Google is seeking a Software Engineer III to join their Technical Infrastructure team, specifically focusing on GPU Accelerator development for the Google Cloud Platform. This role is crucial in maintaining and enhancing the core software that runs on Google's massive production fleet, supporting the latest hardware advancements from CPUs and GPUs to custom-designed TPUs.
The position requires strong expertise in system software integration and development, particularly for next-generation GPU accelerators in Google's data centers. You'll be working with kernel drivers, firmware development, and system architecture, requiring both deep technical knowledge and innovative problem-solving skills.
As a member of the Google System (gSys) team, you'll be at the forefront of developing and maintaining the infrastructure that powers Google's extensive product portfolio. The role combines low-level system programming with high-impact infrastructure development, making it perfect for engineers passionate about system architecture and performance optimization.

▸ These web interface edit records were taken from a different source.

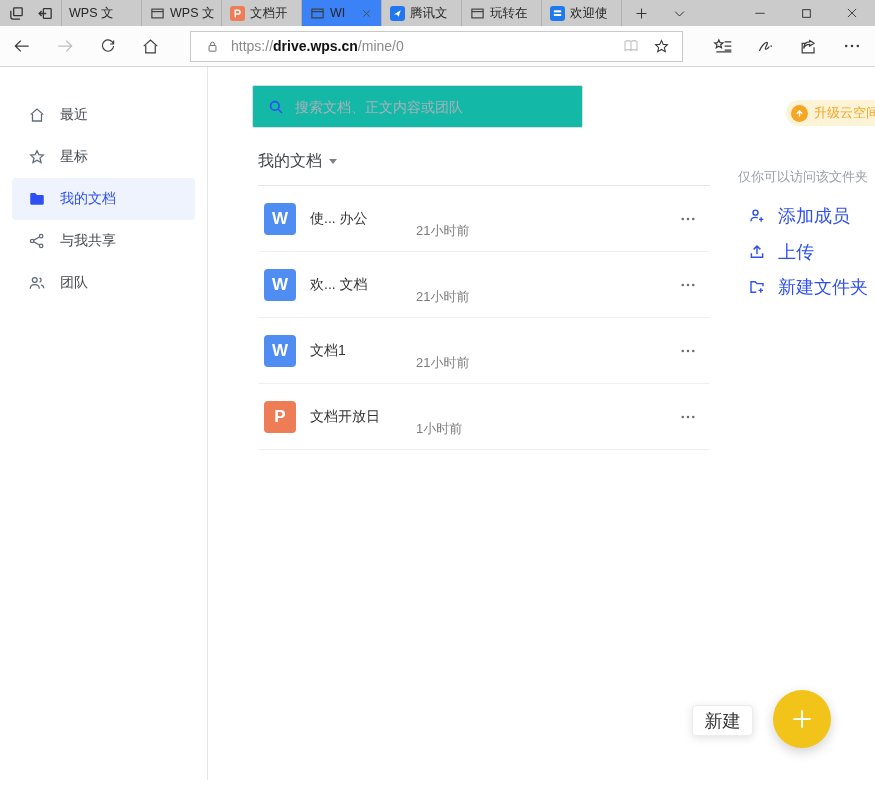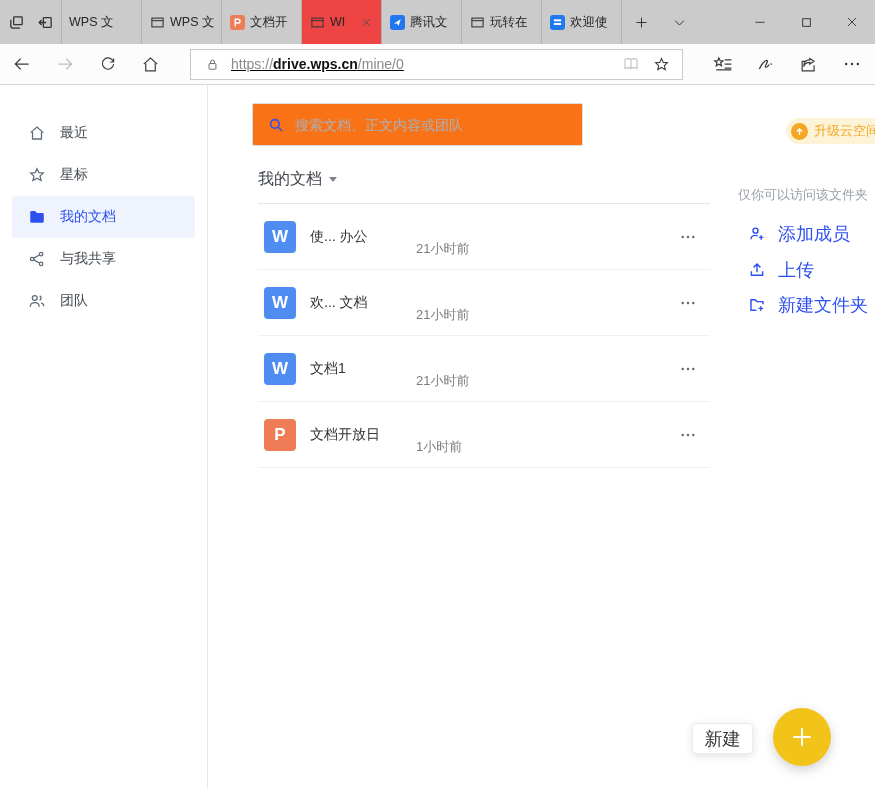"WPS 文" .titlebar { height: 44px -> 26px }
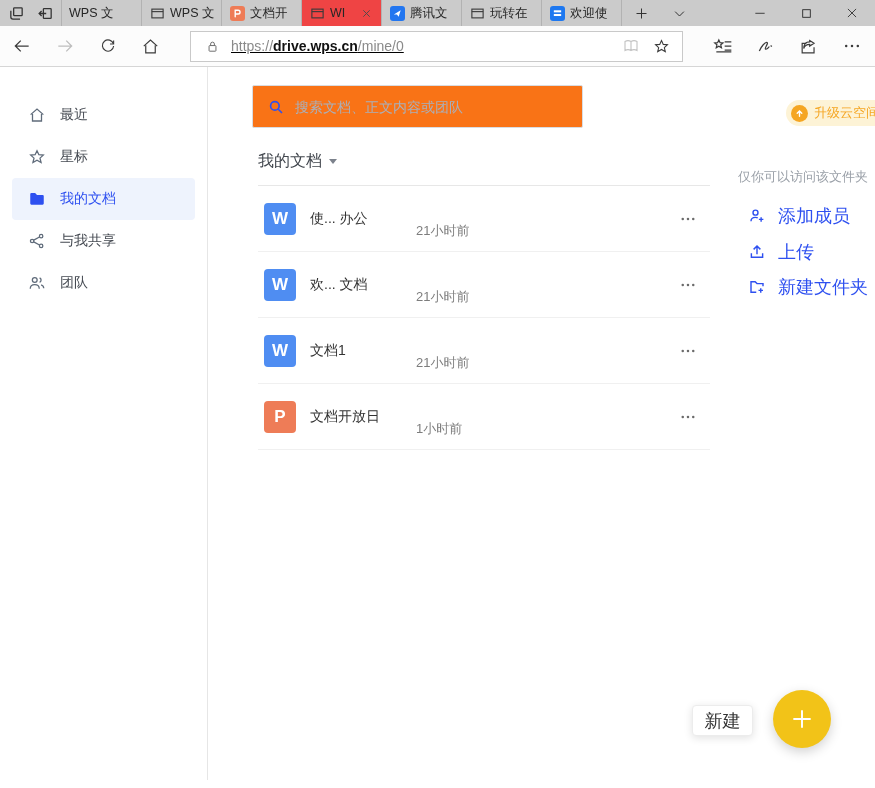"WI" .tab.active { background: #ef4444 -> #3b82f6 }
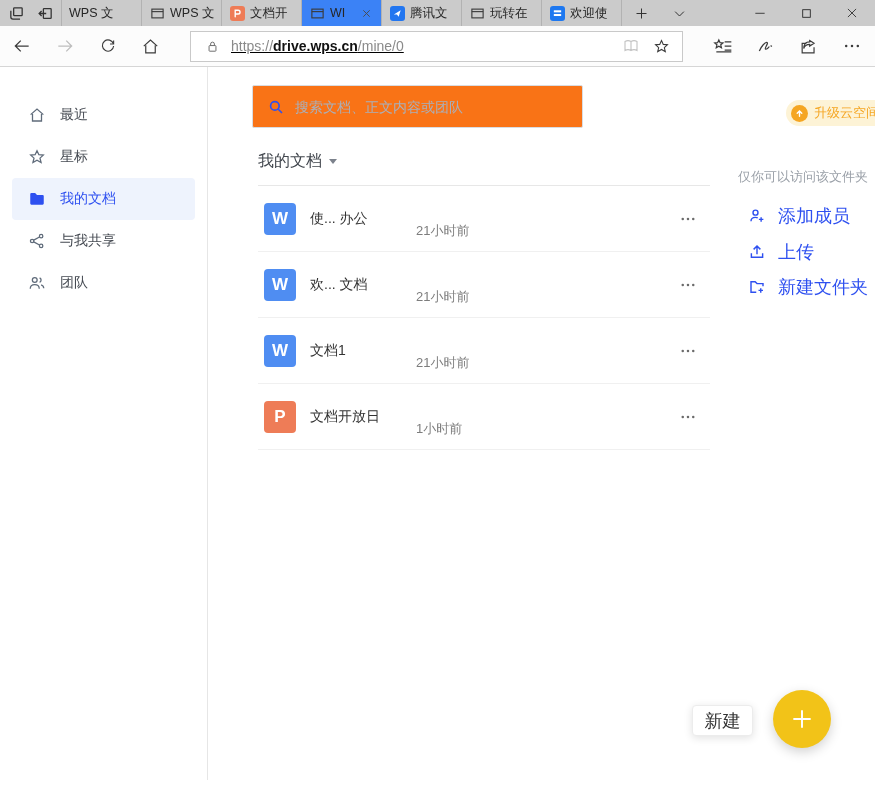"https://drive.wps.cn/mine/0" .navbar { text-decoration: underline -> none }
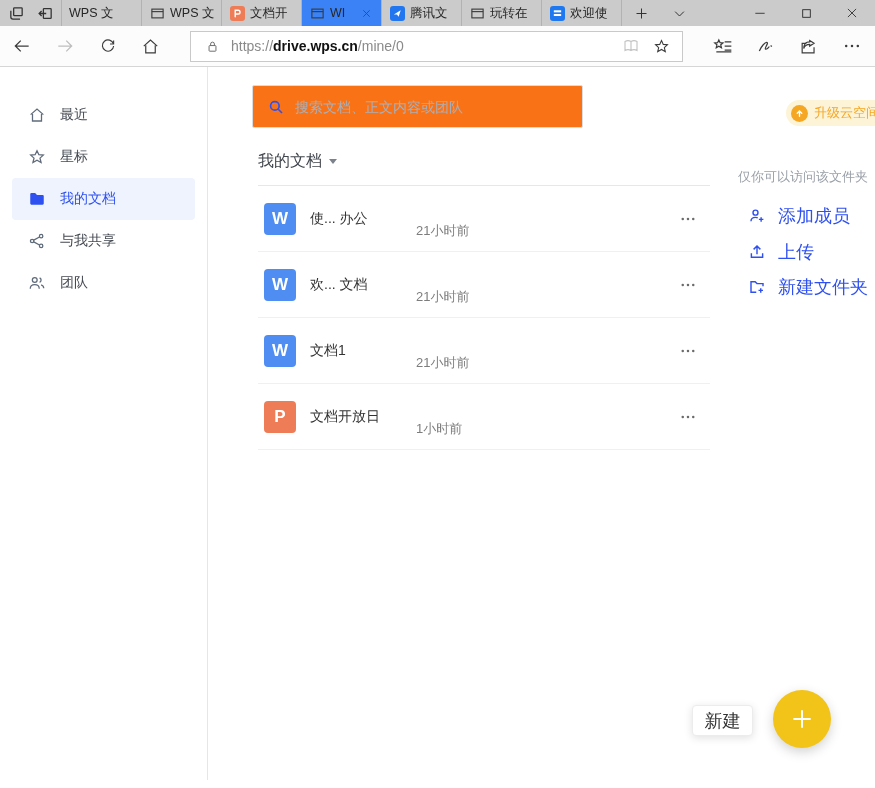"搜索文档、正文内容或团队" .searchbox { background: #f97316 -> #14b8a6 }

Key responsibilities include driving system software integration, developing kernel drivers, writing detailed specifications, and creating comprehensive test suites. You'll also work closely with vendors, influencing their solutions to better integrate with Google's ecosystem.
The ideal candidate should have at least 2 years of experience in C/C++ programming, with additional expertise in Python and Linux kernel development being highly valuable. This role offers the opportunity to work on cutting-edge technology at massive scale, making a direct impact on Google's infrastructure that serves billions of users worldwide.
Google offers a collaborative environment where engineers can grow and tackle complex technical challenges. The position provides the chance to work with advanced hardware technologies and contribute to the foundation of Google's technical infrastructure, making it an exciting opportunity for engineers interested in system-level software development and large-scale computing.